Wed 6/17 | Edition #351 | 7 Product Launch Emails That Actually Drive Sales (And What Makes Them Work)

The brands winning retention in 2026 aren’t guessing. They’re reacting to behavior in real time.

Still digging through screenshots for email inspiration? We put 75+ proven emails, 130+ opt-ins, and 50 campaigns in one Vault. → Access the vault

There are only so many ways to announce a new product.

The challenge isn't launching something new. It's getting people to stop scrolling long enough to care about it.

Some brands create anticipation. Others lean on exclusivity, community, or social proof. The best ones know exactly what story they're telling before they ever ask for the sale.

This morning, we're breaking down seven product launch emails from brands like Native, Krave Beauty, and Bombas to see what made them work; and what you can borrow for your next launch.

Also inside:

→ How many hours a month do marketers waste moving the same asset between tools?
→ The quick take: The 3 emails most brands under-send (but drive the most revenue)
Your best performing email is the wrong email for most of your list.
→ Everlane's Founder gets revenge, Prime Day 2026 + the new retention channel brands are killing it on

How many hours a month do marketers waste moving the same asset between tools?

You make something in Canva, export it, upload it into your ESP, then realize the file needs one more tweak and the whole annoying loop starts again.

Omnisend’s June updates cut down on exactly that kind of busywork.

→ Canva integration brings designs straight into your Omnisend image library
→ Reports AI answers performance questions using your actual account data
→ Mobile form editing lets you fix simple issues without opening your laptop
→ Dark mode is finally here for anyone staring at dashboards all day

A bunch of updates built around the small stuff that slows marketers down every week.

*Sponsored

👌 The quick take: The 3 emails most brands under-send (but drive the most revenue)
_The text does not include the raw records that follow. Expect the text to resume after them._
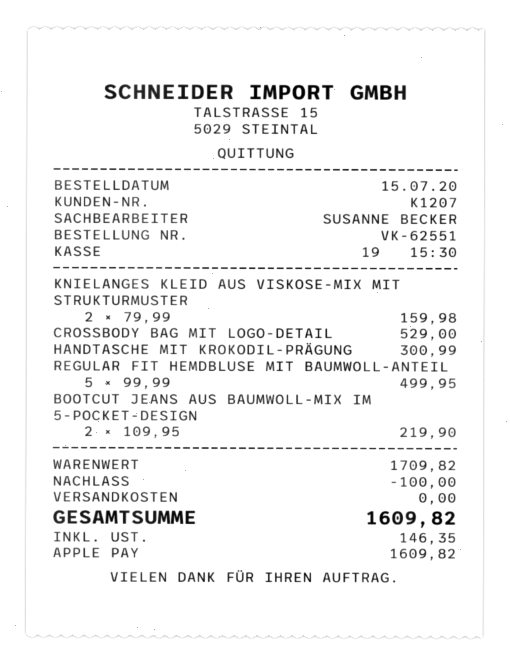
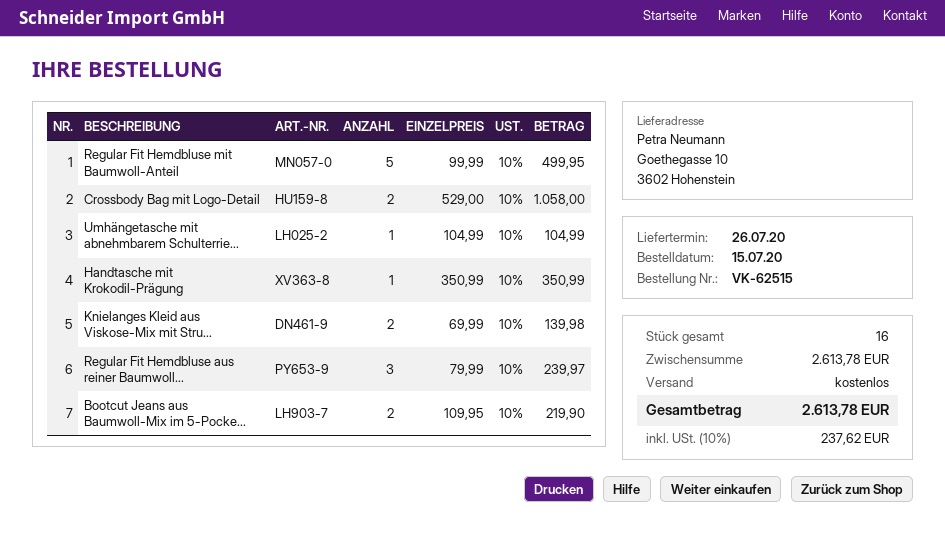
order number: VK-62551 -> VK-62515
KNIELANGES KLEID AUS VISKOSE-MIX MIT STRUKTURMUSTER: 2 x 79.99 = 159.98 -> 2 x 69.99 = 139.98
CROSSBODY BAG MIT LOGO-DETAIL: 1 x 529.00 = 529.00 -> 2 x 529.00 = 1058.00
HANDTASCHE MIT KROKODIL-PRÄGUNG: 1 x 300.99 = 300.99 -> 1 x 350.99 = 350.99
Umhängetasche mit abnehmbarem Schulterrie...: none -> 1 x 104.99 = 104.99
Regular Fit Hemdbluse aus reiner Baumwoll...: none -> 3 x 79.99 = 239.97
subtotal: 1709.82 -> 2613.78
discount: 100.00 -> none
tax: 146.35 -> 237.62
total: 1609.82 -> 2613.78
Everyone wants another campaign idea...

Meanwhile, these three emails are sitting there waiting to make you more money.

7 Product Launch Emails That Actually Drive Sales (And What Makes Them Work)

Product launches are high-stakes. You've invested in development, production, and inventory. Now you need people to actually buy it.

The difference between a launch that flops and one that drives real revenue often comes down to the email. Not just what you say, but how you frame it, what you show, and how you make people feel about it.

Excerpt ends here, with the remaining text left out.